That was a Starvation Reservoir carp, biggest in utah. We dont get 40 pounders here, but sometimes around 30. That guy was about 25.


----------



## 1morecast

Nice pics!!! I was born and raised in Hawaii, and spear fishing was just as popular as rod and reel. I'm glad you care about the regulations and abide by them, I know this is a tough sport because in Hawaii there are really no special rules against spear fishing.


----------



## The Naturalist

Wow! :shock: That's a nice fish. Congrats. Did you pass on others that day? How clear was the water that day 18 feet down? Did it come to you, or did you have to put a chase on it?


----------



## Treehugnhuntr

Free diving?


----------



## ShaneA

The Naturalist said:


> Wow! :shock: That's a nice fish. Congrats. Did you pass on others that day? How clear was the water that day 18 feet down? Did it come to you, or did you have to put a chase on it?

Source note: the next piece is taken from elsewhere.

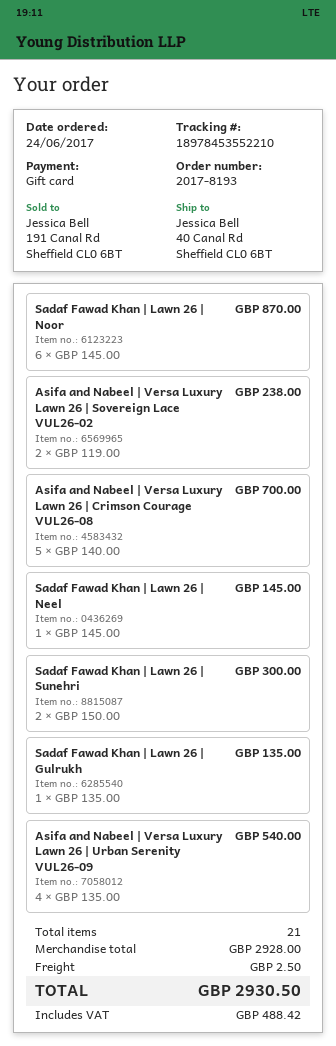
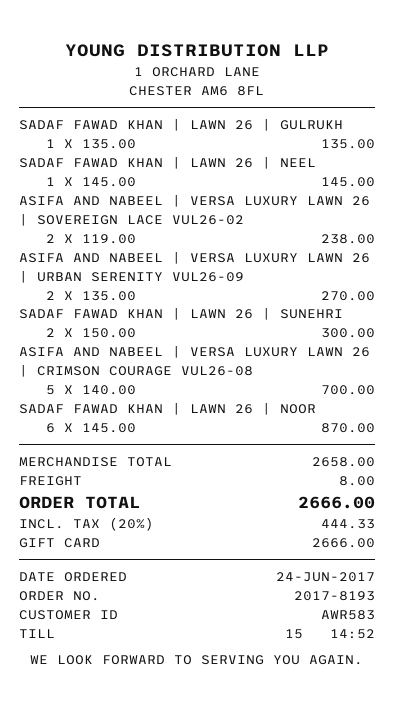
Asifa and Nabeel | Versa Luxury Lawn 26 | Urban Serenity VUL26-09: 4 x 135.00 = 540.00 -> 2 x 135.00 = 270.00
subtotal: 2928.00 -> 2658.00
shipping: 2.50 -> 8.00
tax: 488.42 -> 444.33
total: 2930.50 -> 2666.00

Nope, three of us went out, and it was the only one taken. We saw a few more, but they were too fast. Visibility was around ten feet. Sometimes the its clearer the deeper you go. Its darker, but your eyes adjust after a second. I let it come to me. Its counterintuitive, but you'll rarely get one chasing. Just a long, long breath hold.


----------



## ShaneA

Treehugnhuntr said:


> Free diving?


Absolutely


----------



## Dannyboy

I used to spear fish a lot growing up in Hawaii and it is one of the most fun sports ever. I mostly used the Hawaiian spear and not the spear-gun but i liked them both. Good job and nice fish!


----------



## wyoguy

ShaneA said:


> FishMogul said:
> 
> 
> 
> I guess it's safe to assume you don't practice C&R ...
> 
> 
> 
> False, Its called shooting them with a camera.
Click to expand...

 Great answer!


----------



## duct tape

That's incredible! Way to go! I dive in Mexico and have all the gear minus a wet suit. We should go sometime, in warmer weather.


----------



## EmptyNet

What do you do with all those carp? Fish tacos? :lol:


----------



## tuffluckdriller

AWESOME!!!!! Good Job!!! I'd love to have that record! or any other spearfishing record!!!!!


----------



## FishNaked

Dead rotting carp make for great bear bait! :O•-:


----------



## sawsman

Nice walleye! Congrats!

It's good to see you're out doing some carp management as well.


----------



## tuffluckdriller

Spearfishing is definitely fun and challenging. It's not just fish in a barrel. Not even close. 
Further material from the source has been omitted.